Defendants’ Motions for Terminating Sanctions and to Depose Plaintiff for More than Three Hours are Denied
The Plaintiff in Alexis v. Rogers, No. 15cv691-CAB (BLM), (S.D. Cal. Mar. 21, 2017) filed a complaint in 2015 alleging intentional and negligent infliction of emotional distress, sexual harassment, and retaliatory, wrongful termination. The Plaintiff also alleged the right to be awarded general damages, lost earnings, punitive and exemplary damages, pre-judgment interest, costs of suit, and attorneys’ fees, and an injunction restraining Defendants from continuing to engage in unlawful and unfair business practices.
In December 2016, the court considered Defendants’ motions for terminating sanctions, and to depose the Plaintiff in a supplemental deposition for a time period in excess of three hours. The Court issued an order allowing Defendants an additional three hours of time to depose Plaintiff, but did not agree with Defendants that time in excess of three hours was warranted. Further, the three hour time period the Court did allow was granted with the caveat that the scope be limited to questions pertaining solely to emails and documents produced after Plaintiff’s first deposition.

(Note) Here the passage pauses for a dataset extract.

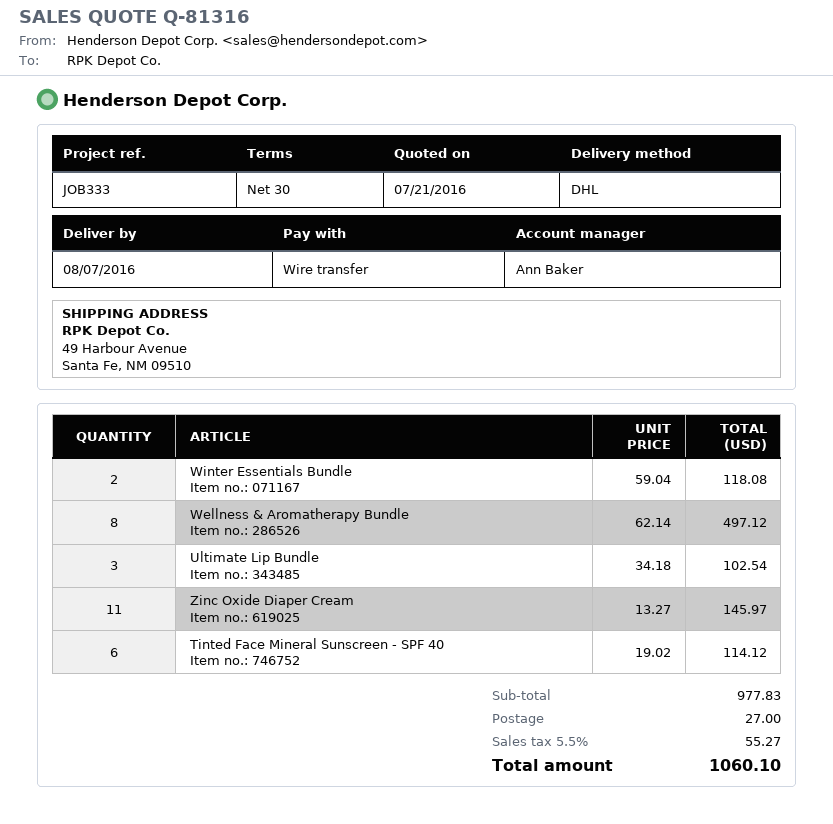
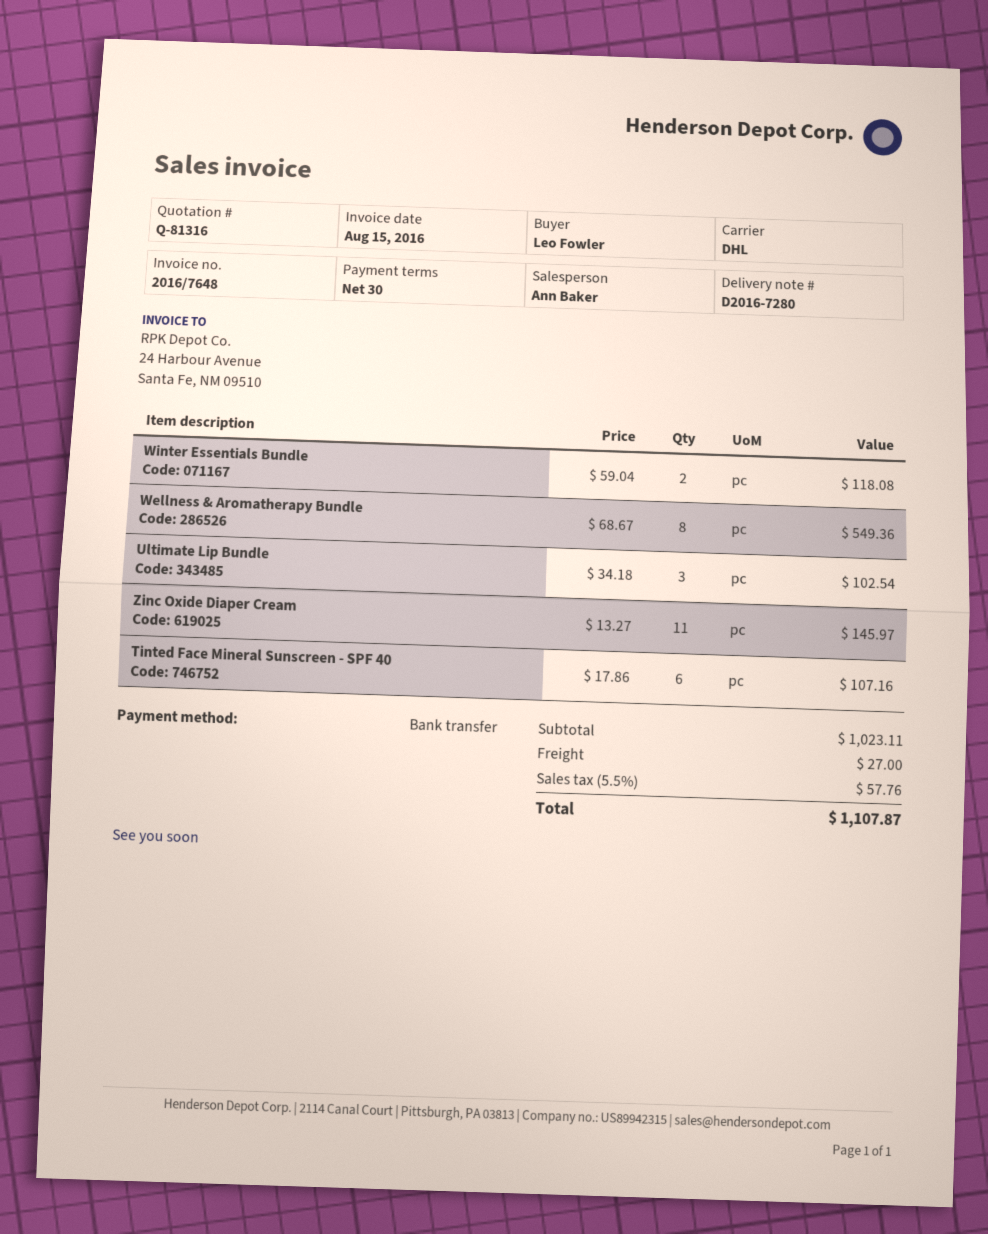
Wellness & Aromatherapy Bundle: 8 x 62.14 = 497.12 -> 8 x 68.67 = 549.36
Tinted Face Mineral Sunscreen - SPF 40: 6 x 19.02 = 114.12 -> 6 x 17.86 = 107.16
subtotal: 977.83 -> 1023.11
tax: 5.5% = 55.27 -> 5.5% = 57.76
total: 1060.10 -> 1107.87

With regard to the request for terminating sanctions, Defendants argued that the Court should grant such sanctions against Plaintiff prospectively, taking the position that Plaintiff already made clear she would not obey the Court’s Order imposing a Protective Order on confidential material, and she would also not obey the new order to appear for the supplemental depositon. To support this argument, Defendants stated that they designated as confidential all of the emails exchanged between the parties memorializing Plaintiff’s consultancy relationship with Defendants, and that Plaintiff designated portions of her medical records. Defendants further explained that Plaintiff posted an inflammatory YouTube video based in part on this confidential material. Defendants argued that terminating sanctions were appropriate because Plaintiff refused to remove the offending video. However, upon further examination, Defendants admitted that Plaintiff ultimately agreed to remove the video from the internet.

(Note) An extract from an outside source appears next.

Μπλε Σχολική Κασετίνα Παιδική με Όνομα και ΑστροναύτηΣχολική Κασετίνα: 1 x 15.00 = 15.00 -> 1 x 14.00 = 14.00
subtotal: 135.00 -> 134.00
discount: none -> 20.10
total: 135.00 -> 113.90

In making its determination, the Court stated that it was not clear whether the documents were properly designated confidential. The Court also found that Defendants failed to establish that Plaintiff knowingly violated the Protective Order, and even if a violation were found, a terminating sanction in this instance would not be the appropriate remedy. Based upon these findings, the Court denied Defendants’ motions for terminating sanctions and to depose Plaintiff for more than three hours. However, the Court granted the Defendants’ motion to compel an additional deposition of Plaintiff for three hours, with the scope limited to questions regarding the emails and documents produced after Plaintiff’s first deposition.